El precio del gasóleo ha ascendido en España durante la segunda semana de octubre, en concreto un 0,6% con respecto a la semana anterior, con lo que se establece en la media de los surtidores españoles a 1,077 euros.

El gasóleo rompe así una racha de tres semanas de leves descensos, manteniéndose no obstante en un precio un 2,5% inferior al registrado en enero y un 17% más barato que el de la misma semana de 2014.

Por su parte, la gasolina ha experimentado un aumento del 0,6% en el precio medio de los surtidores españoles durante la última semana, hasta situarse en 1,177 euros, precio un 2,3% superior al de principios de año pero un 16% inferior al registrado en la misma semana del ejercicio anterior.

El aumento de los precios de los carburantes en España se produce en un momento en el que el Barril de Brent, de referencia en Europa, parece haberse estabilizado entre los 48 y 50 dólares, cotizando actualmente en 49 dólares, dos menos que hace una semana.

Precios en Europa

El precio de los carburantes sigue siendo menor en España con respecto a la media de la UE, donde el precio de venta al público del litro de gasóleo se sitúa en 1,184 euros y en 1,151 euros en la zona euro. Por su parte, el litro de gasolina alcanza los 1,341 euros de media en la UE de los 28 y los 1,348 euros en la eurozona.

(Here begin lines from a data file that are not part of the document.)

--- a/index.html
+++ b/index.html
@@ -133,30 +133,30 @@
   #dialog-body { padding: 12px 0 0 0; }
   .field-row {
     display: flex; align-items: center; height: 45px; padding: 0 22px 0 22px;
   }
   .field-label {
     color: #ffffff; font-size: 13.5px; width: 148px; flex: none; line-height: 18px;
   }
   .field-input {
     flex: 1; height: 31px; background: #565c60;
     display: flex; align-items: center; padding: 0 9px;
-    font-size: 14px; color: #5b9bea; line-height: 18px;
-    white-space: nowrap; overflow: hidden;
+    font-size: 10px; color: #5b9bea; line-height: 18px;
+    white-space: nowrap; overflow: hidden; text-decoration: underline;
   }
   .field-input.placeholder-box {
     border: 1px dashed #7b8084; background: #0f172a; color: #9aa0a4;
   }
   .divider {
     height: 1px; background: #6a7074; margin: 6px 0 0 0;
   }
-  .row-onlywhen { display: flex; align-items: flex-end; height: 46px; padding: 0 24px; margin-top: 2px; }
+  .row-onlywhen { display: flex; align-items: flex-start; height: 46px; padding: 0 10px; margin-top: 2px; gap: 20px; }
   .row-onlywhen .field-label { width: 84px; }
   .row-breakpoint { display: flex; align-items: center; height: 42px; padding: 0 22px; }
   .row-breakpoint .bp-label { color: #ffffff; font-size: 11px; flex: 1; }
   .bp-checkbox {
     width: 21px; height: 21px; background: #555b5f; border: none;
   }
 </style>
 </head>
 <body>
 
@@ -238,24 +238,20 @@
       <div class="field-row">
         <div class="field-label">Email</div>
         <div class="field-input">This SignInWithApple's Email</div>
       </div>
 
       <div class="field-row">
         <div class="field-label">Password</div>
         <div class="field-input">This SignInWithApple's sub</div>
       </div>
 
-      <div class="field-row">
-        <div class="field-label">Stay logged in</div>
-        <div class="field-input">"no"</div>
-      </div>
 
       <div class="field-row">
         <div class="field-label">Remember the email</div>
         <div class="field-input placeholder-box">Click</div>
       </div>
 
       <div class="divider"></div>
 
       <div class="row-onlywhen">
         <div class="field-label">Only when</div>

Así, el precio del gasóleo también ha aumentado en la mayor parte de los países miembros de la UE durante esta última semana. El país europeo con el menor precio en el gasóleo de automoción es Luxemburgo, con 0,990 euros por litro, mientras que el gasóleo más caro se encuentra en el Reino Unido, a 1,496 euros.

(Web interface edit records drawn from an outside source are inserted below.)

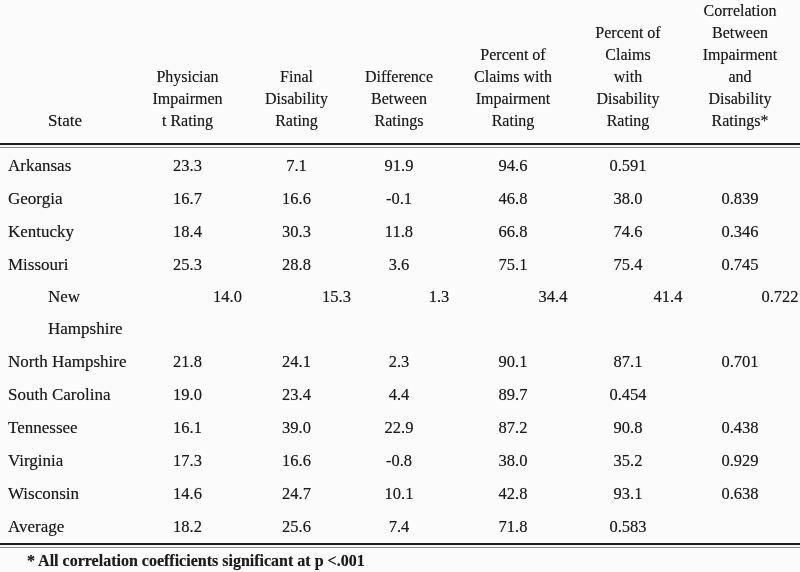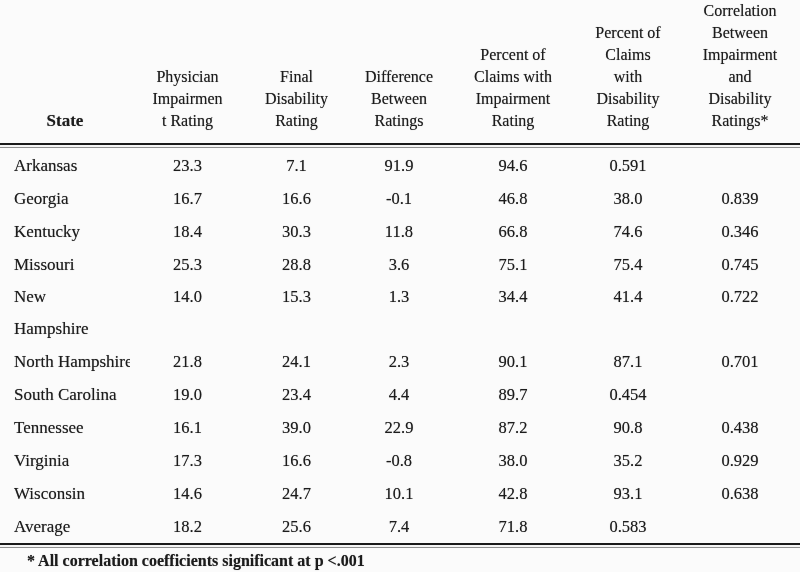--- a/index.html
+++ b/index.html
@@ -21,43 +21,43 @@
     align-items: end;
     height: 143px;
   }
   .th {
     text-align: center;
     font-size: 16px;
     line-height: 22px;
     padding-bottom: 21px;
     white-space: nowrap;
   }
-  .th.state-col { font-size: 17px; font-weight: bold; }
+  .th.state-col { font-size: 17px; }
   .rule {
     width: 800px;
     height: 6px;
     background: linear-gradient(to bottom,
       #1a1a1a 0px, #1a1a1a 2.5px,
       #f5f5f5 2.5px, #f5f5f5 4px,
       #8f8f8f 4px, #8f8f8f 5px,
       rgba(0,0,0,0) 5px);
   }
   .tr { height: 33px; }
-  .tr.tall { height: 64px; }
+  .tr.tall { height: 64px; margin-left: 40px; }
   .td {
     text-align: center;
     font-size: 16.5px;
     line-height: 33px;
     white-space: nowrap;
     overflow: hidden;
   }
   .tall .td { line-height: 32px; }
   .td.state-cell {
     text-align: left;
-    padding-left: 14px;
+    padding-left: 8px;
     font-size: 17px;
   }
   .footnote {
     font-weight: bold;
     font-size: 16px;
     line-height: 18px;
     padding: 3px 0 0 27px;
     white-space: nowrap;
   }
 </style>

En otros países próximos también es mayor el precio de este carburante con respecto a España, es el caso de Alemania, con 1,135 euros, Italia, con 1,353 euros, Francia, con 1,113 euros, y Portugal, en 1,164 euros

El menor nivel de precios finales con respecto a los países del entorno se debe a que España, pese a las subidas del IVA, a los mayores impuestos y a los nuevos gravámenes al biodiésel, sigue contando con una menor presión fiscal.